Militancy: In some scenarios there would be a degree of lawlessness that would require you to defend yourself. In others, cooperation might be
more likely. We saw how well the Japanese helped each other, but when the lights go out in New York City, you call it The Night of the Animals. You
have to choose how to prepare for this, whether to include your neighbors for mutual support, and to what extent you would be willing to use your
firearms. I live on an island, so the likelihood that the Bad Guys from the Big City would try to get me is remote. It would be much more effective
for them to invade the more accessible suburbs. On the other hand, if I lived in the Big City I’d have a completely different set of problems.
Government: Some people imagine a scenario where predator drones would be hunting you in the woods. I don’t see that myself, but
“government” might be a help or a hindrance, depending. Attempts to impose martial law could cause you to get unwanted attention. Whatever
“government” at any level decided to do will have to be factored in to any scenario, including the possibility that it no longer existed. Of
course, hearing, “I’m from the government and I’m here to help.” might be even worse.
Speed: Most people assume a SHTF would be quite fast. Boom. Guess what? But it needn’t be. Look at Detroit. The place looks like a bomb hit
it, but all it took was a combination of government corruption and changing economics and it took thirty or forty years to come to pass. In some sense
this is the “frog” in boiling water” scenario where if the water is gradually heated, the frog won’t jump out and gets cooked. Complacency is
your worst enemy here.
Those are some of the factors to consider. By all means expand. Now we have to take those factors into the rating system. I’ll attempt one below,
but I’m not wedded to it. It’s just to get started.
SHTF-1, of the first kind: This is a local scenario of limited duration. Survivability is high. You ought to be able to prepare for a SHTF-1 by
yourself by stockpiling food, water, and transport capability. Supply lines would be disrupted, but damage would be relatively low. You probably will
not need firearms and government might actually be able to assist. People, by and large, won’t panic. Examples: earthquakes, storms, other natural
disasters. Measured in weeks.
SHTF-2, of the second kind: A regional event of undetermined duration with significant casualties, disruption of supply lines and
transportation, and possible civil unrest and panic in some places, particularly urban areas. Examples: Large natural disasters, warfare with WMD,
sudden devastating plague. Measured in months to years. Survivability is medium. Government is severely hampered and may not function at the local
level. You may need to resort to self-defense. You must think beyond your personal stores.
SHTF-3, of the third kind: This is major, though it does not mean the death of civilization. National or continental in scope, this would
over-tax any individual’s resources. You would have to be ready to move to an agrarian existence involving barter, a break-down of government
control, and a rise in the community unit to take care of business. If you’re lucky you might be able to return to an 18th century style of
existence with little technology.
SHTF-4, of the fourth kind: Worldwide devastation. A pole shift, a major asteroid hit, a reduction in flora and fauna of 90% or more. Some
people would survive, but it would take several thousand years to get back to any semblance of civilization. Good luck with that.

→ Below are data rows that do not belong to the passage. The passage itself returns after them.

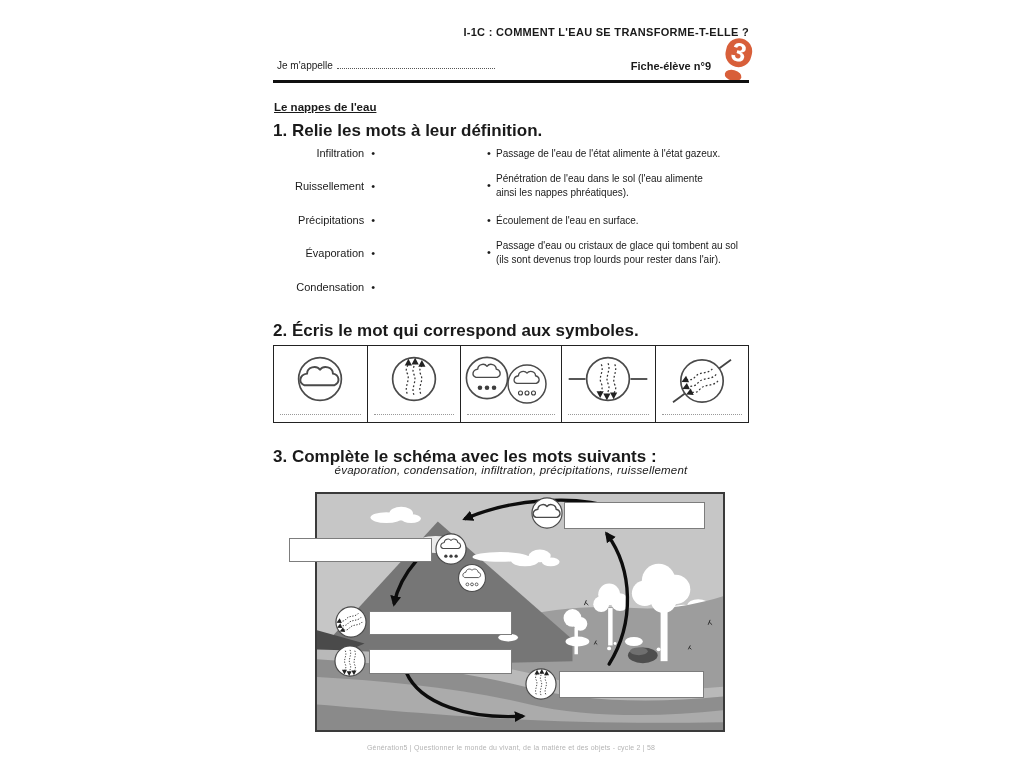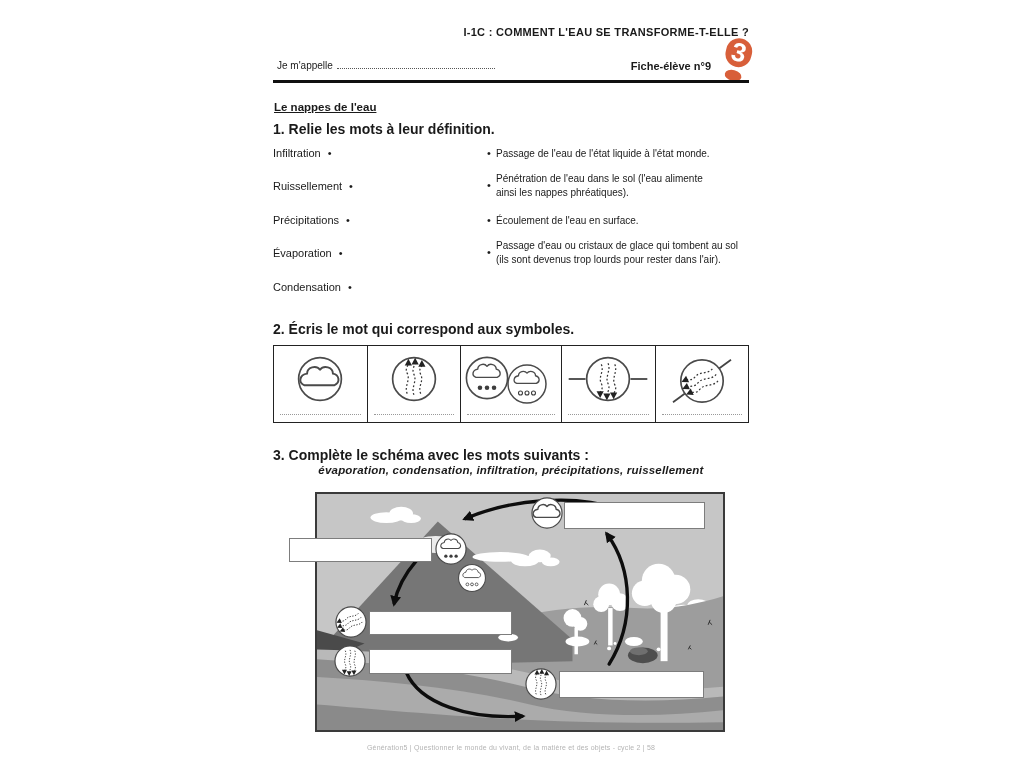"1. Relie les mots à" .ex-heading { font-size: 14px -> 17px }
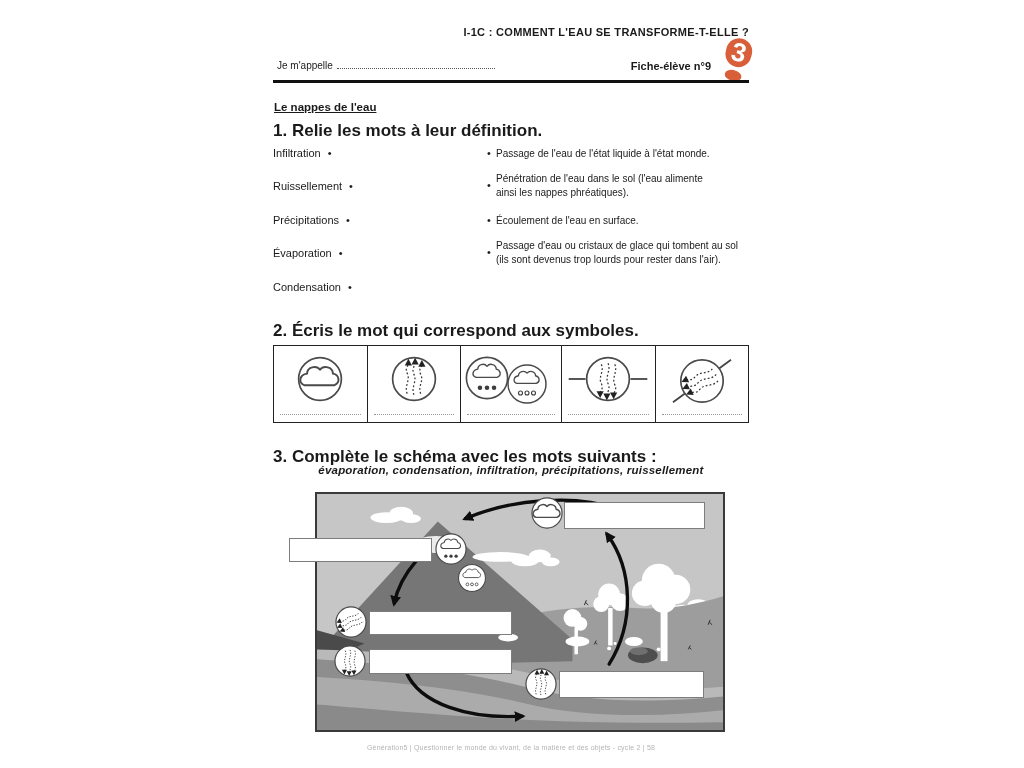"Infiltration" .mw { text-align: none -> right }
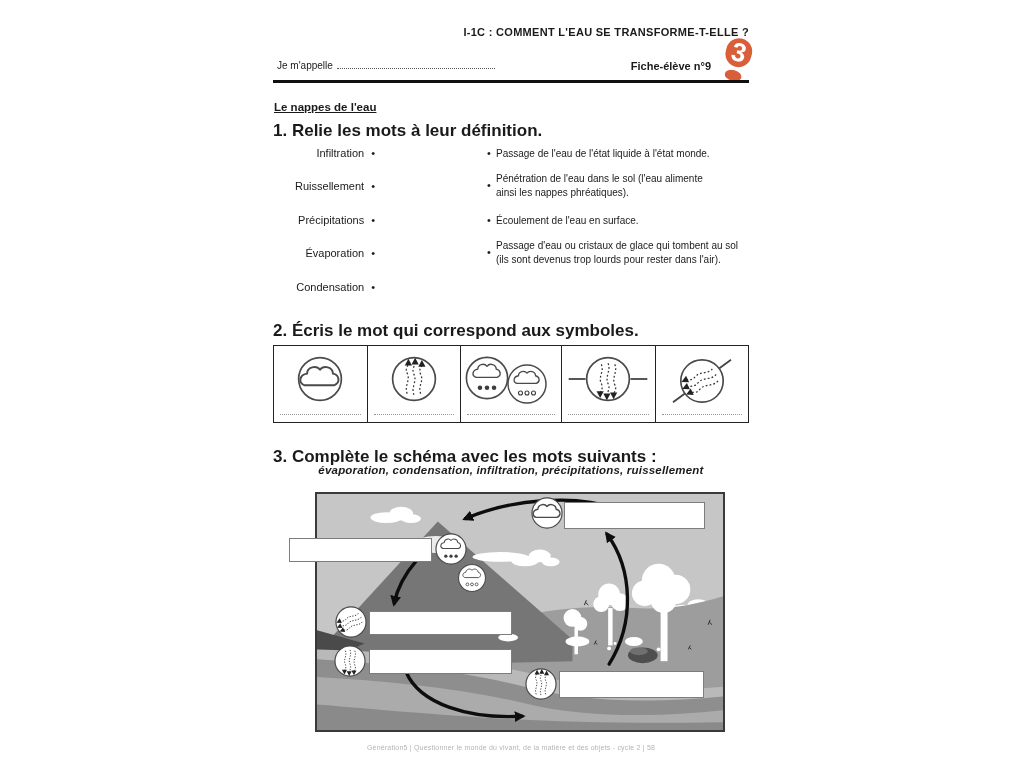"Passage de l'eau de l'état" div.md { text: liquide à l'état monde -> alimente à l'état gazeux }
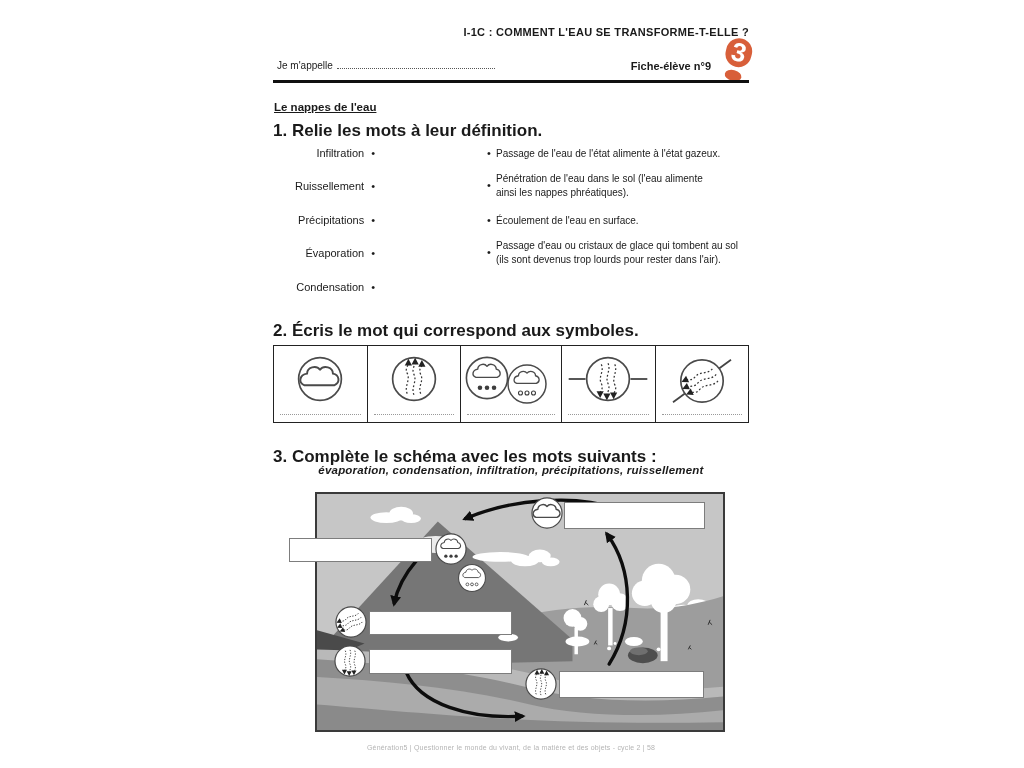"évaporation, condensation, infiltration," .word-bank { font-weight: bold -> none }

Most people could survive a SHTF-1 event, albeit with some bitching. Many of us already have and we still talk about it. Only a few of us would be
able to comfortably survive a SHTF-2 event. These are the people who have stored some supplies and thought about this. Most Mormons, for example, are
prepared for this sort of scenario. Only dyed-in-the-wool survivalists who are already self-sufficient could possibly survive a SHTF-3 event. These
people don’t live in cities. They have a few acres and know how to bring in a crop. SHTF-4 is probably not worth talking about. What I do wonder,
though, is how we can help each other move up a notch, because I think that’s about all we can do.